But they are, they're just fighting it on a different front. A lot of bad laws
can't be countered with technology because the problem to begin with is that
the law prohibits the technology, e.g. you have to fight against key escrow
laws in Washington, you can't fix it with technology after the fact (and not
expect to be prosecuted).

Companies can be handled in the market, which is what they've been doing. The
EFF started the Tor project, which protects privacy _and_ promotes
decentralization through onion services. They're also behind a lot of the TLS-
promoting stuff like Let's Encrypt and HTTPS Everywhere. The more TLS there
is, the less ISPs and other MITMs can spy on plaintext. It also improves
privacy against web services because browsers treat HTTPS connections more
carefully, e.g. not providing cross-domain referrers.

That's their strategy. You fight the government in Washington and private
entities by writing code. That's hardly hypocrisy.

------
arctux
There are a good number of valid points, but the article's arguments in
support of SOPA and PIPA are weak. Even assuming that online copyright
violations are a cancer on the economy, there needs to be some sense of
proportionality. Most people and organizations didn't necessarily object to
better enforcement; they objected to the manner. Crime is likely to decrease
if we were to install surveillance cameras on every street corner, but those
cameras are neither reasonable nor conducive to a free society.

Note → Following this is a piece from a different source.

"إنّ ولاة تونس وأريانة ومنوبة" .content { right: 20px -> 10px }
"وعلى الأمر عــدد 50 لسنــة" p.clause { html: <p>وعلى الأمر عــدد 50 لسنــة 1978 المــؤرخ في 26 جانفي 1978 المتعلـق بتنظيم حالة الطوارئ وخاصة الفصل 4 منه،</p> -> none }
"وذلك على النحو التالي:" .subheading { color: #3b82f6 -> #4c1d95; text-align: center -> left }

The most compelling argument is the importance of large-scale corporate
surveillance to infringements on civil rights. To its (partial) credit, Google
is as open as it can be about governmental requests for its vast troves of
information. It turns over data to governments more than 200,000 times per
year [0], often without a warrant (or equivalent) and frequently to countries
with appaling human rights records. Further, it has at least once turned over
a list of all people who were in area at the time of a crime [1]. Google may
have collected location data for benign reasons, but it has now been used to
harm its users. I fear this pattern is going to play out with more frequency
and greater severity.

[0]
[https://transparencyreport.google.com/](https://transparencyreport.google.com/)
[1] [http://www.newsobserver.com/news/local/counties/wake-
county/...](http://www.newsobserver.com/news/local/counties/wake-
county/article200271984.html)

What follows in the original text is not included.